Segment Start: AVAILABLE DATA

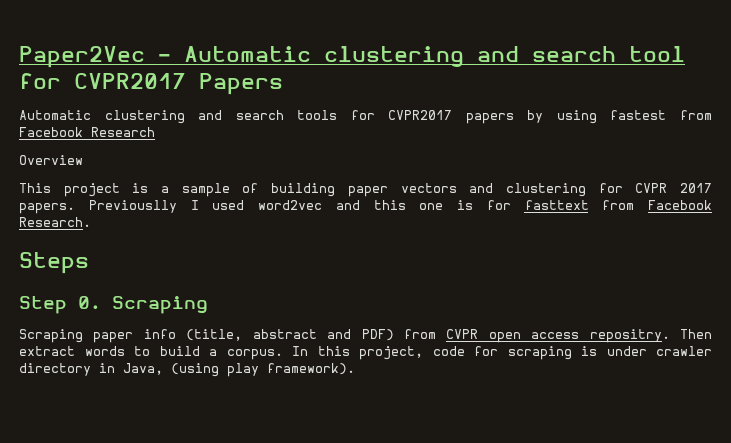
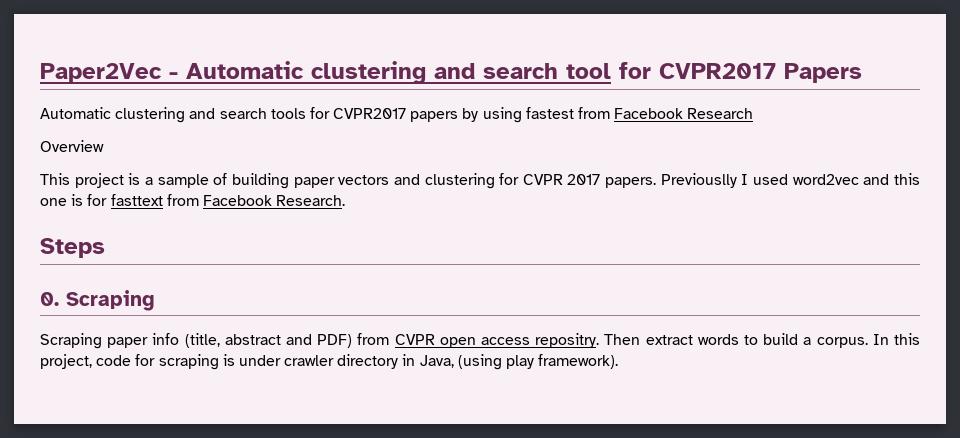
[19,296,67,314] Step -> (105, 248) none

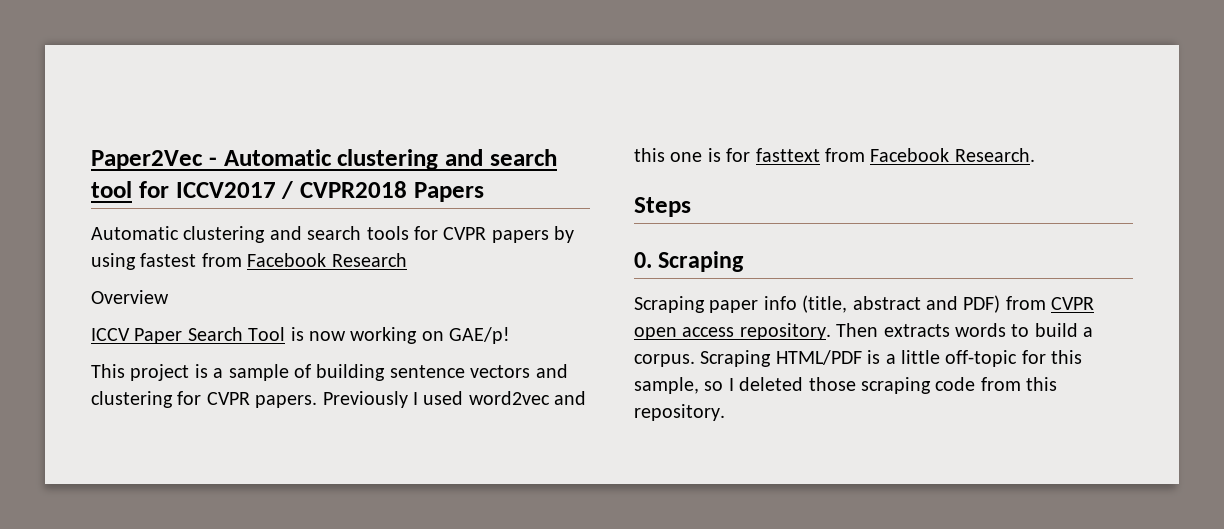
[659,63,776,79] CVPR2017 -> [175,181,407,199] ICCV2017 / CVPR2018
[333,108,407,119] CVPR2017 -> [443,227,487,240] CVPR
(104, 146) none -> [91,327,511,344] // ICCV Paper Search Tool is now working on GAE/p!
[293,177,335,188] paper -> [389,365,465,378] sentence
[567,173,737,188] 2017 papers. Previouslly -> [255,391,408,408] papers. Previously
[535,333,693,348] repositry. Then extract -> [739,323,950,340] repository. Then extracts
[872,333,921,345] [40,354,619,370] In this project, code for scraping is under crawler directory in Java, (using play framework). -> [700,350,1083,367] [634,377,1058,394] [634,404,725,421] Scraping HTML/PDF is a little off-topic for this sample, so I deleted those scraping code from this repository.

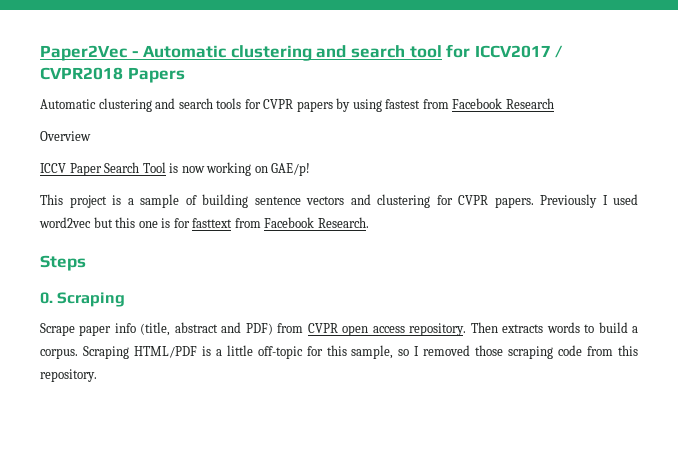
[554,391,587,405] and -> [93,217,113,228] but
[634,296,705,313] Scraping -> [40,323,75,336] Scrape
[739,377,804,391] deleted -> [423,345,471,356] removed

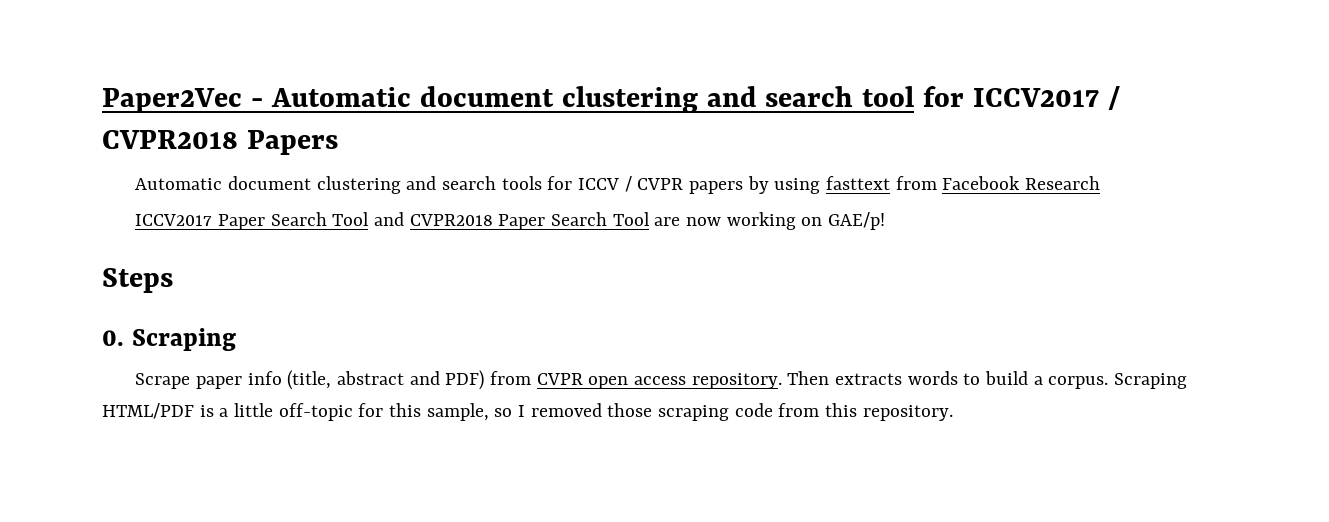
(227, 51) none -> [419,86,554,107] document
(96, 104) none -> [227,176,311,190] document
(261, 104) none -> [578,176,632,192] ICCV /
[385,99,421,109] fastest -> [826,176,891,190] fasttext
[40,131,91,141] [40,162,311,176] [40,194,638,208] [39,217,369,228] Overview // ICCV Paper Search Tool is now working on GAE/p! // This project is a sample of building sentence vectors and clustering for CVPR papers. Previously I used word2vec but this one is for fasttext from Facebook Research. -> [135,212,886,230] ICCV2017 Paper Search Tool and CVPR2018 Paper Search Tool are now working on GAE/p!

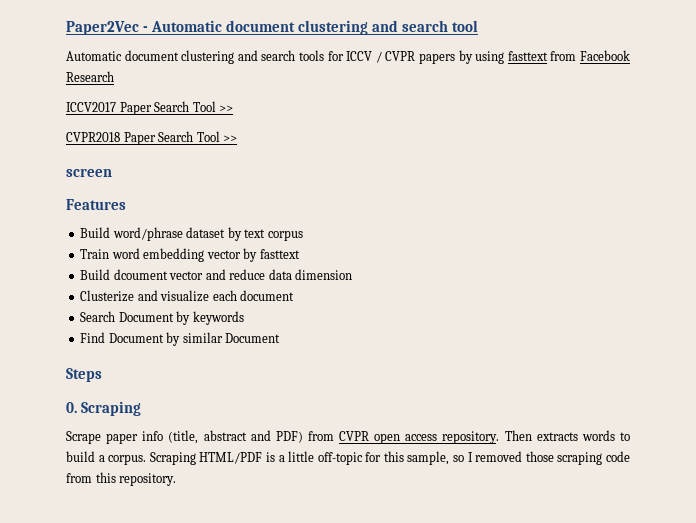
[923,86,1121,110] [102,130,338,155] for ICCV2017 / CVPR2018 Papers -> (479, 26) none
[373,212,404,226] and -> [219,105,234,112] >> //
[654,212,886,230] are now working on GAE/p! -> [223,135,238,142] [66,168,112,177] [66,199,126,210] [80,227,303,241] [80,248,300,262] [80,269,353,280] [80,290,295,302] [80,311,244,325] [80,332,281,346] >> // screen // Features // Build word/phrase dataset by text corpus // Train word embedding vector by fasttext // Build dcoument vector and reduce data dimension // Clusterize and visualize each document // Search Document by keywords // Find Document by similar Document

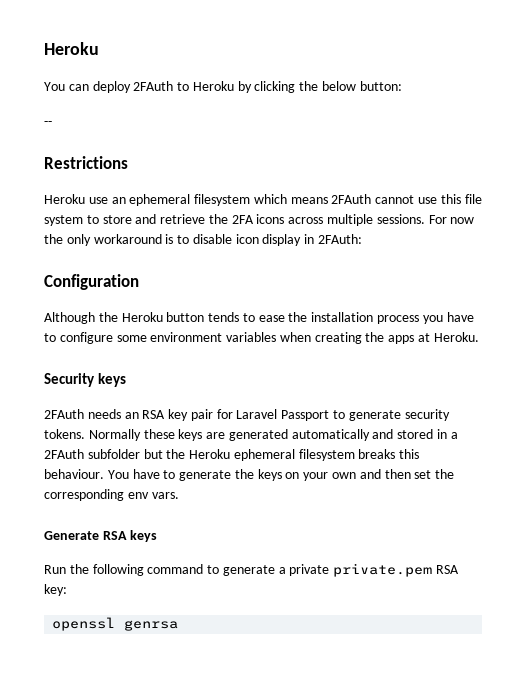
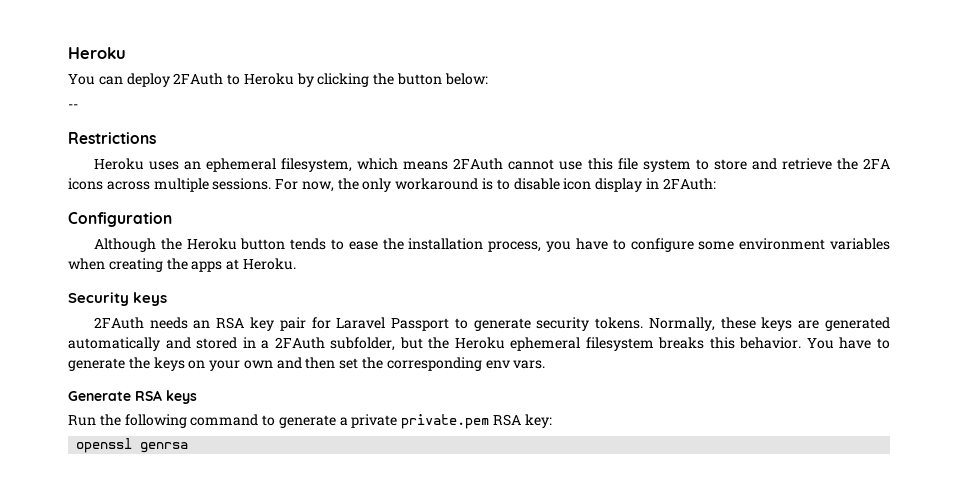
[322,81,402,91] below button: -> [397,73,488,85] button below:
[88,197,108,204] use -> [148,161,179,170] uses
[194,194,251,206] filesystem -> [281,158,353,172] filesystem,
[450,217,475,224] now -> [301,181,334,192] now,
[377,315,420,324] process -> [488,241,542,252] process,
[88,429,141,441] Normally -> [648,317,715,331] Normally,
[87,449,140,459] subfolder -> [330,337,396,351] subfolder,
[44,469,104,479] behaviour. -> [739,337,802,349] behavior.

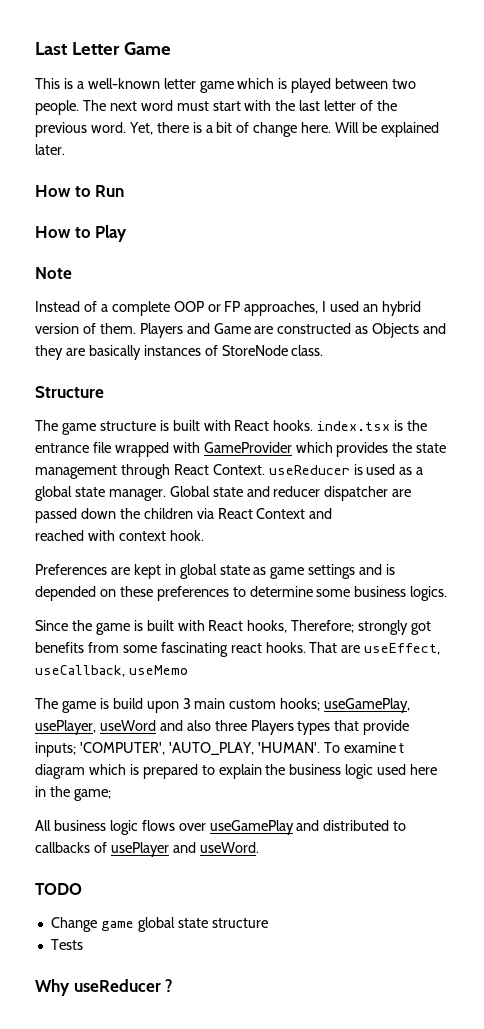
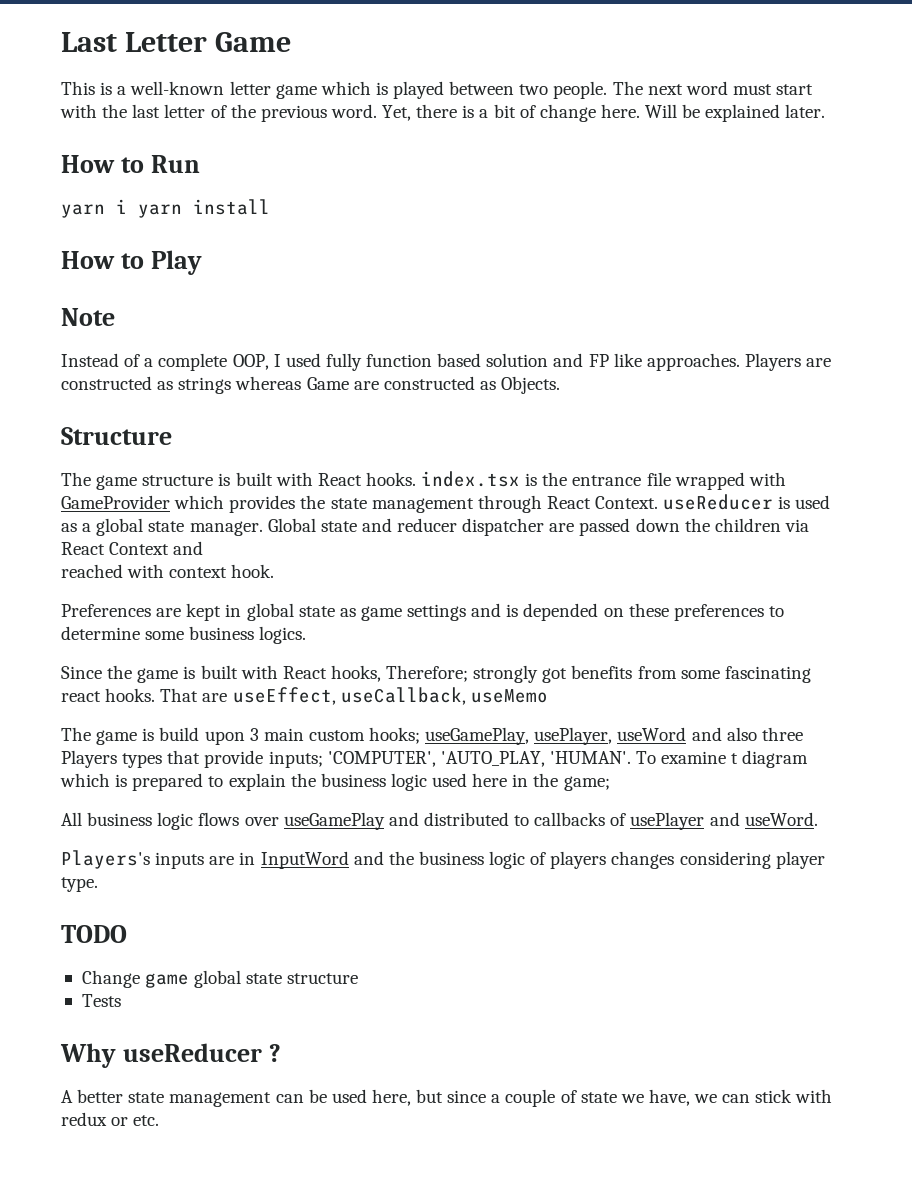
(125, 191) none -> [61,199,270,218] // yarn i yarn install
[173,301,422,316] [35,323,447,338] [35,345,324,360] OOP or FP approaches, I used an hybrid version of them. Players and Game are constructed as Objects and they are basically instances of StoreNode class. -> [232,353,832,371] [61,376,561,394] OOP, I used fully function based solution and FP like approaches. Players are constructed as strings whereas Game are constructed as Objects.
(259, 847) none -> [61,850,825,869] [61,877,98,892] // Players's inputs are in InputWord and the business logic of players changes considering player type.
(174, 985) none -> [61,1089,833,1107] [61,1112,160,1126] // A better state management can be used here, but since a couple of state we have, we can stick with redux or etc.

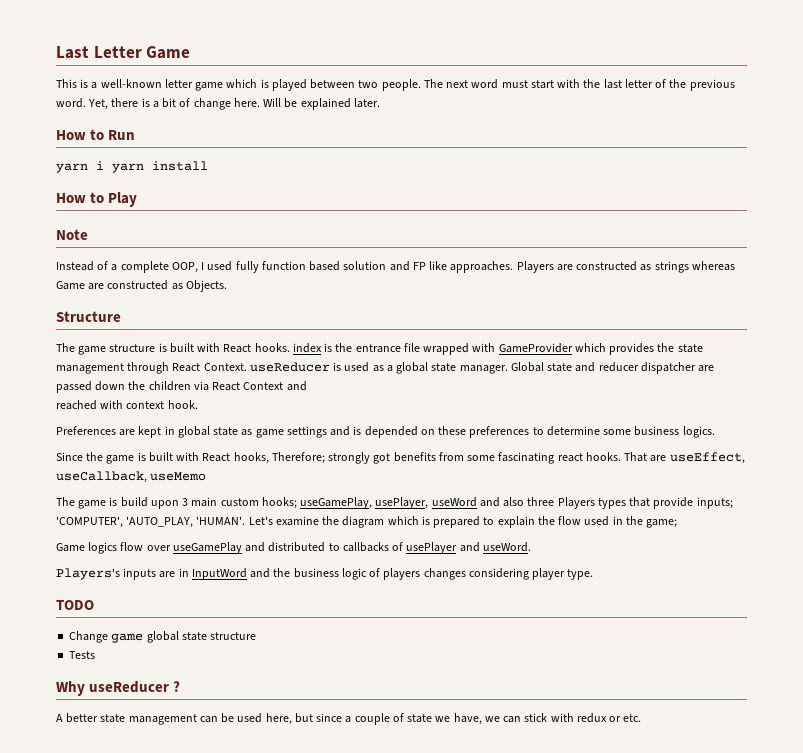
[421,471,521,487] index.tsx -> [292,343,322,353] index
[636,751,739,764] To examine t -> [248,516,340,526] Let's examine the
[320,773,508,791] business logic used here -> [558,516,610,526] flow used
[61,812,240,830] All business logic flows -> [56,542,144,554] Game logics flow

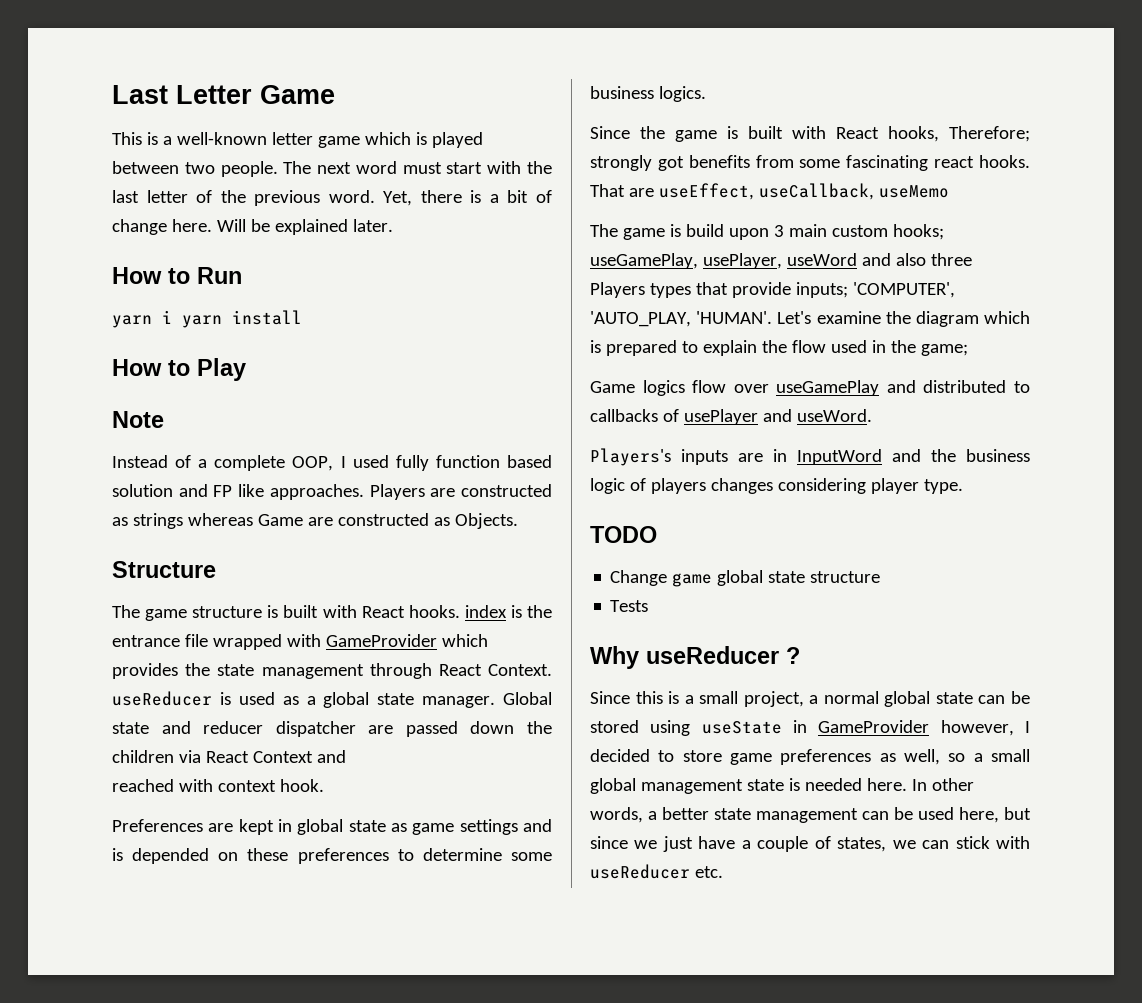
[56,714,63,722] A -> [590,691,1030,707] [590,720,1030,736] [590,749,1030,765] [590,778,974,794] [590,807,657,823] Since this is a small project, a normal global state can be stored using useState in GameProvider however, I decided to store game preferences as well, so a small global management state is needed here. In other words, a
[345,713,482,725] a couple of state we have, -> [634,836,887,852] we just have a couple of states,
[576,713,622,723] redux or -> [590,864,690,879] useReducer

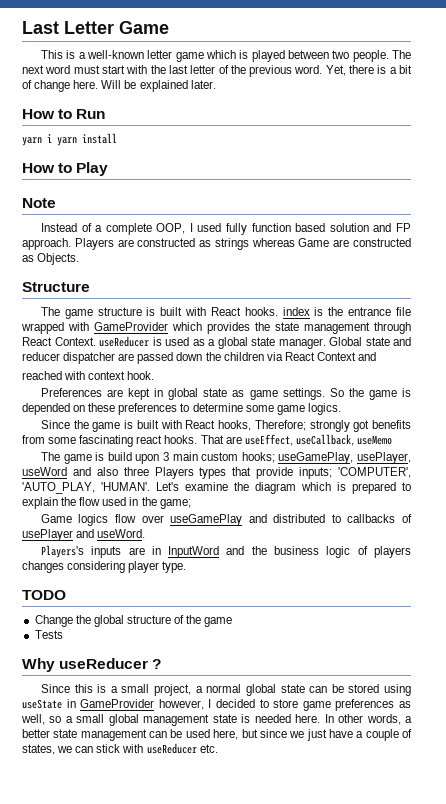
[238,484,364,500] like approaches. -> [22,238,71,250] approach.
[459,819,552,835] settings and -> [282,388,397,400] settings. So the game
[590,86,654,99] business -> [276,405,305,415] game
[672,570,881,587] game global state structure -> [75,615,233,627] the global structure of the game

Segment End: AVAILABLE DATA

When repeating the entries, leave out every picture and keep the rest exact.

- _ANSWER TO THE PROBLEM_
[19,296,67,314] Step -> (105, 248) none

[659,63,776,79] CVPR2017 -> [175,181,407,199] ICCV2017 / CVPR2018
[333,108,407,119] CVPR2017 -> [443,227,487,240] CVPR
(104, 146) none -> [91,327,511,344] // ICCV Paper Search Tool is now working on GAE/p!
[293,177,335,188] paper -> [389,365,465,378] sentence
[567,173,737,188] 2017 papers. Previouslly -> [255,391,408,408] papers. Previously
[535,333,693,348] repositry. Then extract -> [739,323,950,340] repository. Then extracts
[872,333,921,345] [40,354,619,370] In this project, code for scraping is under crawler directory in Java, (using play framework). -> [700,350,1083,367] [634,377,1058,394] [634,404,725,421] Scraping HTML/PDF is a little off-topic for this sample, so I deleted those scraping code from this repository.

[554,391,587,405] and -> [93,217,113,228] but
[634,296,705,313] Scraping -> [40,323,75,336] Scrape
[739,377,804,391] deleted -> [423,345,471,356] removed

(227, 51) none -> [419,86,554,107] document
(96, 104) none -> [227,176,311,190] document
(261, 104) none -> [578,176,632,192] ICCV /
[385,99,421,109] fastest -> [826,176,891,190] fasttext
[40,131,91,141] [40,162,311,176] [40,194,638,208] [39,217,369,228] Overview // ICCV Paper Search Tool is now working on GAE/p! // This project is a sample of building sentence vectors and clustering for CVPR papers. Previously I used word2vec but this one is for fasttext from Facebook Research. -> [135,212,886,230] ICCV2017 Paper Search Tool and CVPR2018 Paper Search Tool are now working on GAE/p!

[923,86,1121,110] [102,130,338,155] for ICCV2017 / CVPR2018 Papers -> (479, 26) none
[373,212,404,226] and -> [219,105,234,112] >> //
[654,212,886,230] are now working on GAE/p! -> [223,135,238,142] [66,168,112,177] [66,199,126,210] [80,227,303,241] [80,248,300,262] [80,269,353,280] [80,290,295,302] [80,311,244,325] [80,332,281,346] >> // screen // Features // Build word/phrase dataset by text corpus // Train word embedding vector by fasttext // Build dcoument vector and reduce data dimension // Clusterize and visualize each document // Search Document by keywords // Find Document by similar Document

[322,81,402,91] below button: -> [397,73,488,85] button below:
[88,197,108,204] use -> [148,161,179,170] uses
[194,194,251,206] filesystem -> [281,158,353,172] filesystem,
[450,217,475,224] now -> [301,181,334,192] now,
[377,315,420,324] process -> [488,241,542,252] process,
[88,429,141,441] Normally -> [648,317,715,331] Normally,
[87,449,140,459] subfolder -> [330,337,396,351] subfolder,
[44,469,104,479] behaviour. -> [739,337,802,349] behavior.

(125, 191) none -> [61,199,270,218] // yarn i yarn install
[173,301,422,316] [35,323,447,338] [35,345,324,360] OOP or FP approaches, I used an hybrid version of them. Players and Game are constructed as Objects and they are basically instances of StoreNode class. -> [232,353,832,371] [61,376,561,394] OOP, I used fully function based solution and FP like approaches. Players are constructed as strings whereas Game are constructed as Objects.
(259, 847) none -> [61,850,825,869] [61,877,98,892] // Players's inputs are in InputWord and the business logic of players changes considering player type.
(174, 985) none -> [61,1089,833,1107] [61,1112,160,1126] // A better state management can be used here, but since a couple of state we have, we can stick with redux or etc.

[421,471,521,487] index.tsx -> [292,343,322,353] index
[636,751,739,764] To examine t -> [248,516,340,526] Let's examine the
[320,773,508,791] business logic used here -> [558,516,610,526] flow used
[61,812,240,830] All business logic flows -> [56,542,144,554] Game logics flow

[56,714,63,722] A -> [590,691,1030,707] [590,720,1030,736] [590,749,1030,765] [590,778,974,794] [590,807,657,823] Since this is a small project, a normal global state can be stored using useState in GameProvider however, I decided to store game preferences as well, so a small global management state is needed here. In other words, a
[345,713,482,725] a couple of state we have, -> [634,836,887,852] we just have a couple of states,
[576,713,622,723] redux or -> [590,864,690,879] useReducer

[238,484,364,500] like approaches. -> [22,238,71,250] approach.
[459,819,552,835] settings and -> [282,388,397,400] settings. So the game
[590,86,654,99] business -> [276,405,305,415] game
[672,570,881,587] game global state structure -> [75,615,233,627] the global structure of the game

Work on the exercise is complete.